Brassy American put Brits in her pocket

In the age of the single download, Jeff Harford rediscovers the album.

Through the mid-to-late '70s, Chrissie Hynde was an American in London, witness to the music and fashion scenes that were exploding into angry colour around her while she champed at the bit to make a defining statement of her own. When her opportunity finally came, it flung her from the wings of rock's stage to its spot-lit centre.

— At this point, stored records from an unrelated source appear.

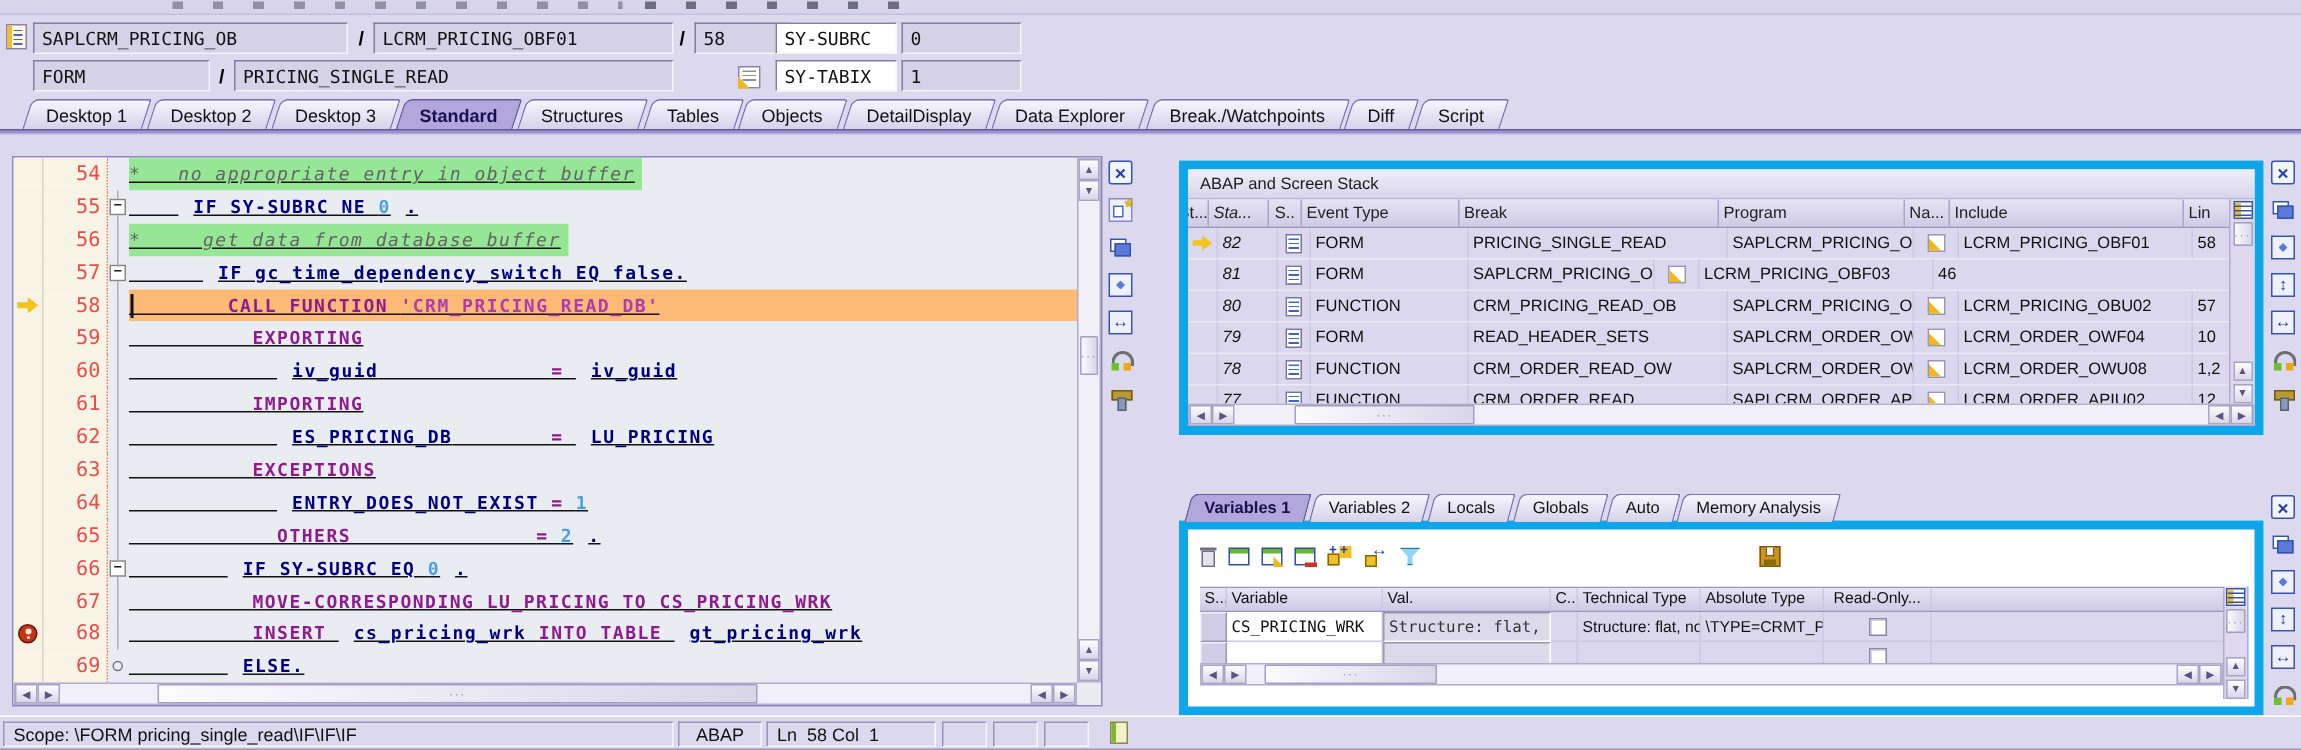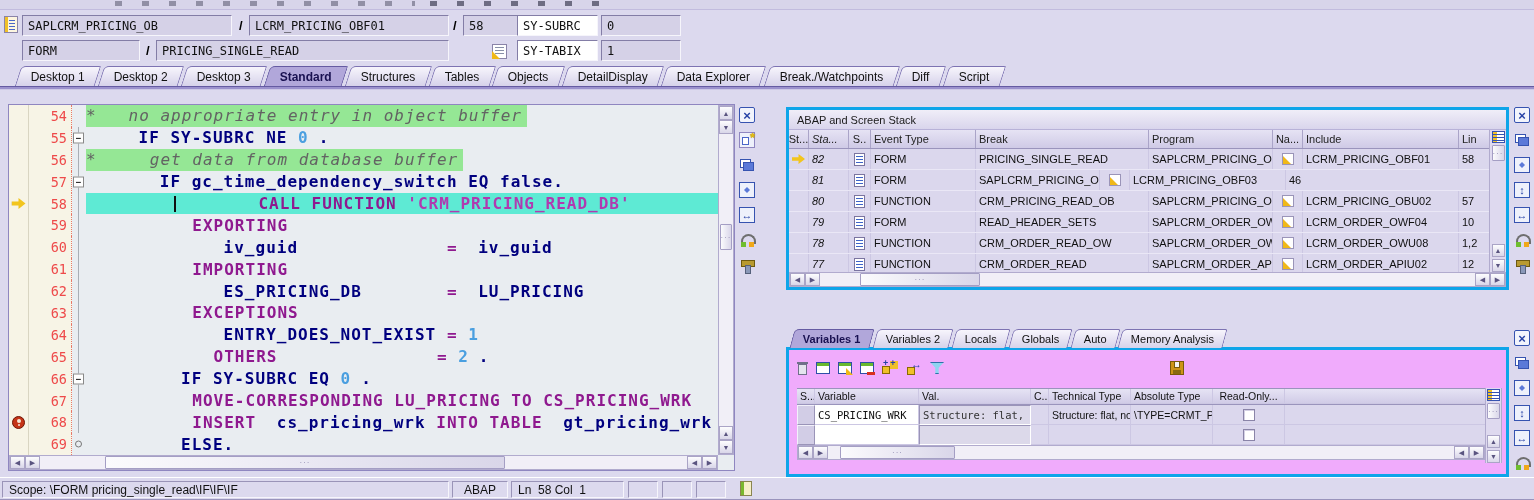"* no appropriate entry in" .code-inner { font-size: 16px -> 12px; text-decoration: none -> underline }
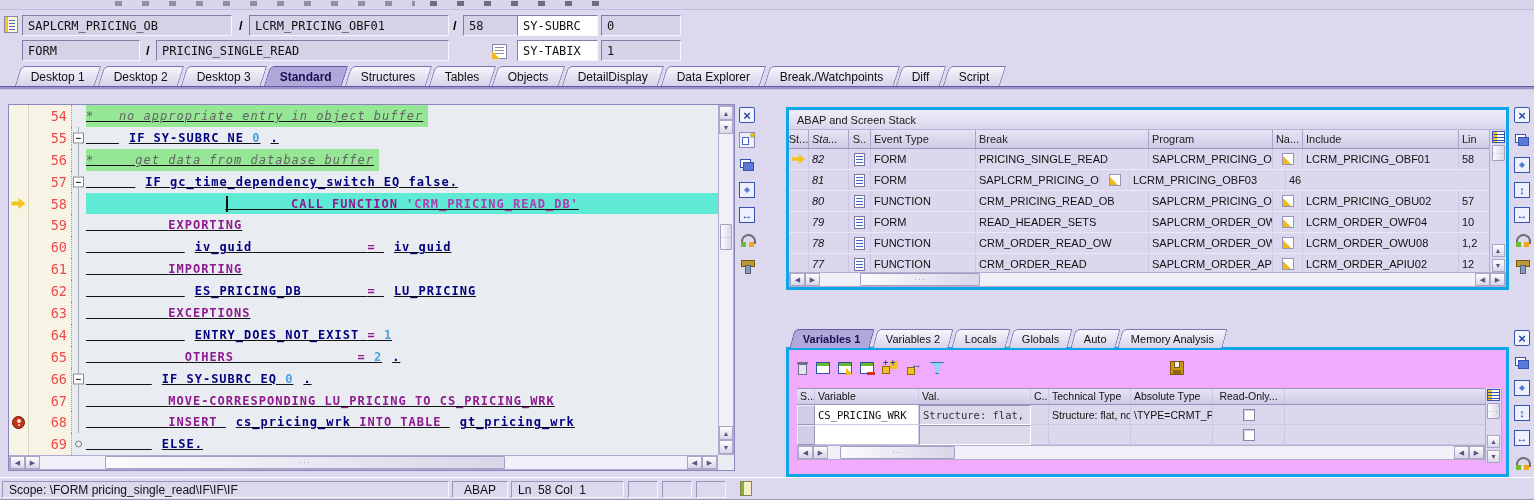"ABAP and Screen Stack" .panel { background: #f0abfc -> #ffffff; border: 3px solid #0ea5e9 -> 6px solid #0ea5e9 }
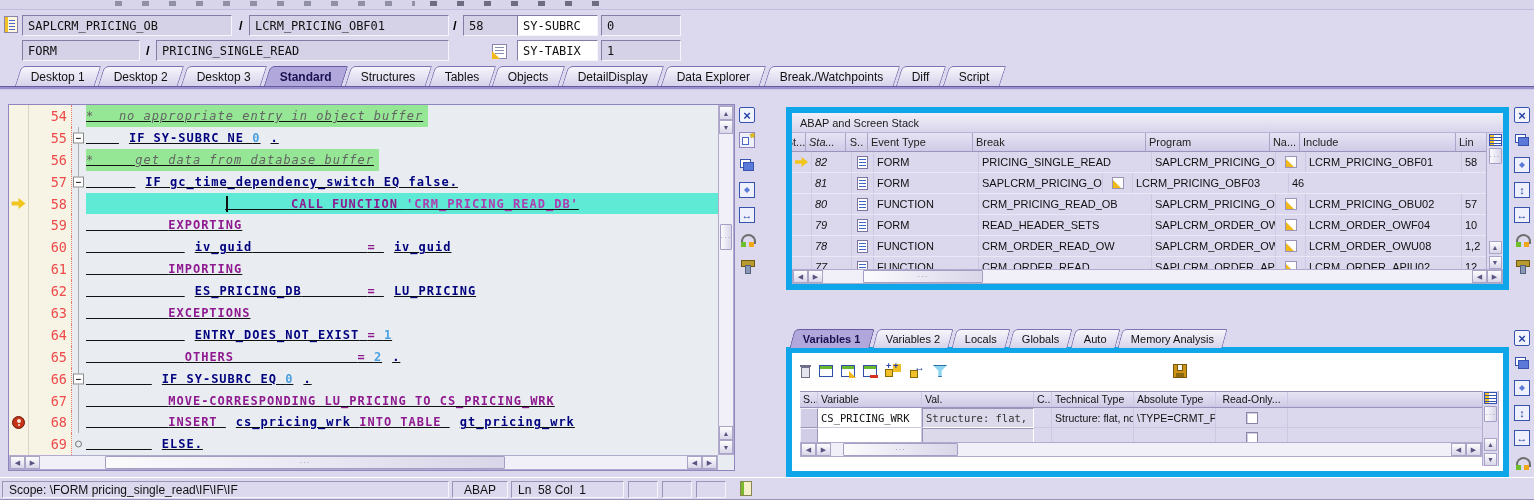"CALL FUNCTION" .c-text.hl-cur { background: #5eead4 -> #fdba74; justify-content: center -> none }
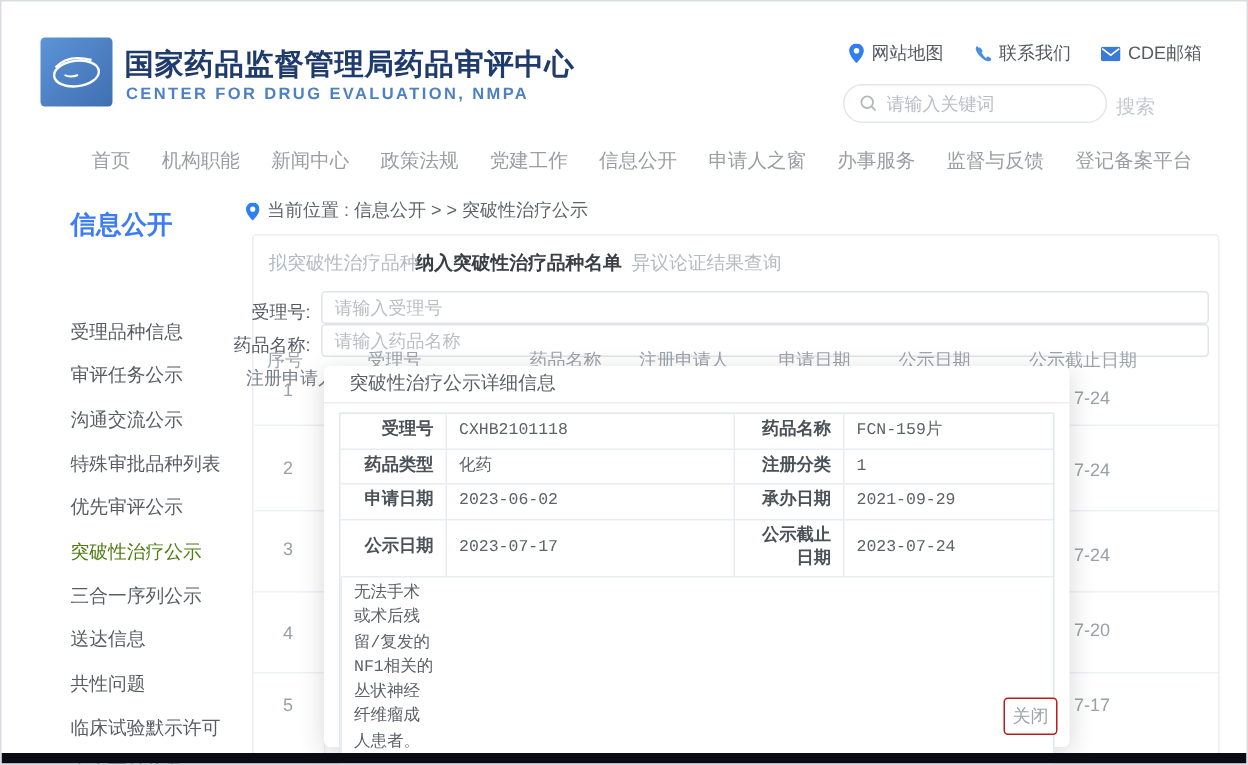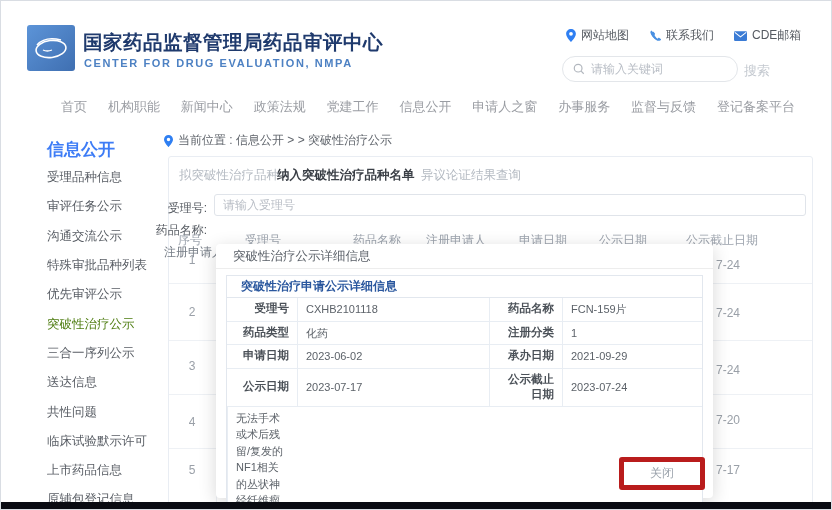"受理品种信息" .side-item { margin-top: none -> 44px }
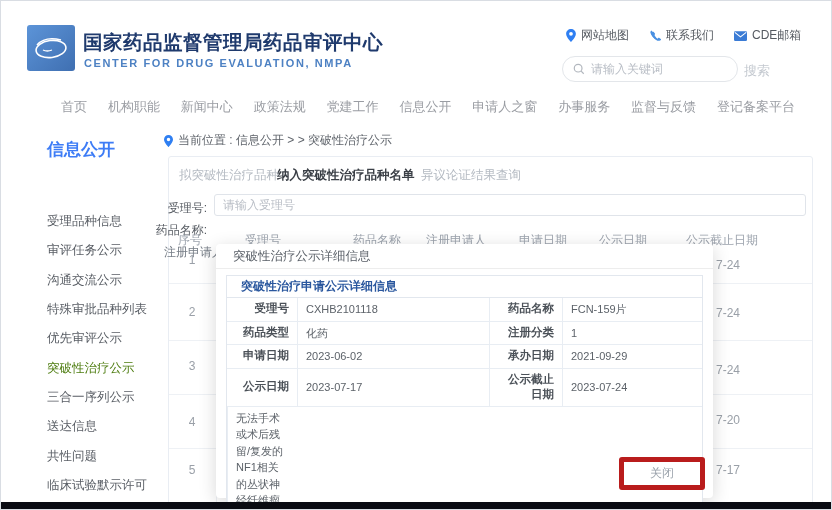"请输入药品名称" input.abs { html: none -> <input> }
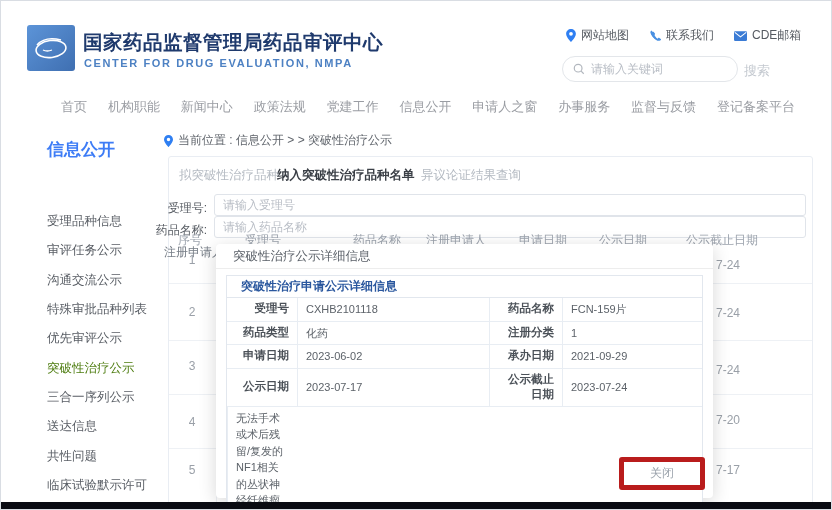"突破性治疗公示详细信息" .modal { font-family: none -> Liberation Mono, monospace }
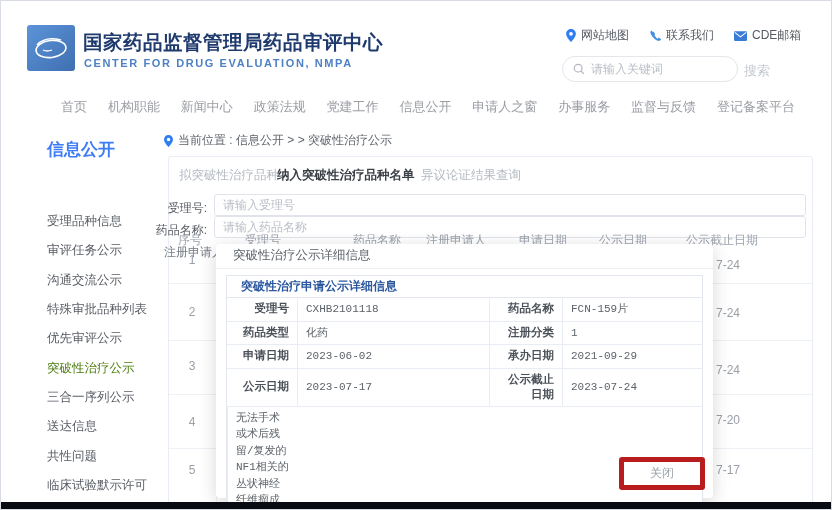"突破性治疗申请公示详细信息" div.m-section { html: <div>突破性治疗申请公示详细信息</div> -> none }
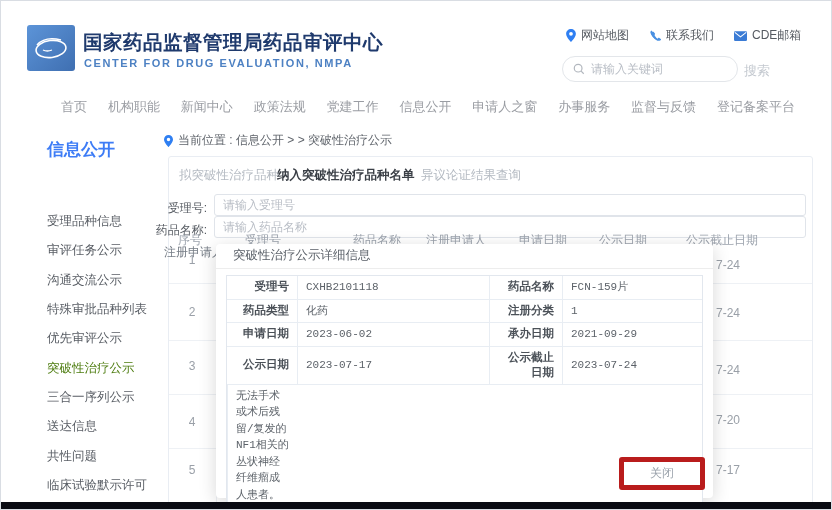"关闭" .m-close { border: 5px solid #b91c1c -> 1px solid #b91c1c; padding: 3px 26px -> 3px 5px }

In 1978, emboldened by the encouraging reception of demos of her own songs, Hynde enlisted British rockers James Honeyman-Scott (guitar), Pete Farndon (bass) and Martin Chambers (drums) to form the Pretenders. Within months, debut single Stop Your Sobbing, a Kinks cover, made the UK Top 30. Follow-up single Kid did almost as well and chart-topping third single Brass In Pocket catapulted the band to fame on both sides of the Atlantic.

The Pretenders' eponymous debut album, released in January 1980, drew together these radio-friendly hits and B-sides with seven fresh tracks that fleshed out the seamier side of the band's character. It too sailed to No 1 in the UK, peaking at ninth spot on the Billboard charts in the US.

Hynde's capacity for siphoning the juice from the genres that inspired her is one key to the album's appeal; the other is her band's ability to unify around these influences and carry off an assured performance.

The punk-fuelled attack in Precious and The Wait gives way to the Stones-ish swagger of Up The Neck and Mystery Achievement and the midnight reggae of Private Life, while on Tattooed Love Boys Honeyman-Scott's chiming lead guitar pulls a memorably simple melody from between the driving riffs and changing time signatures.

On these faster numbers, Hynde is surly and shockingly direct, a thick-skinned woman reflecting on some pretty raw life experiences. But with a flick of a switch her demeanour changes, both Stop Your Sobbing and Kid echoing the old-fashioned vulnerabilities of the Spector-era girl groups and revealing Hynde to be a sucker for a catchy hook.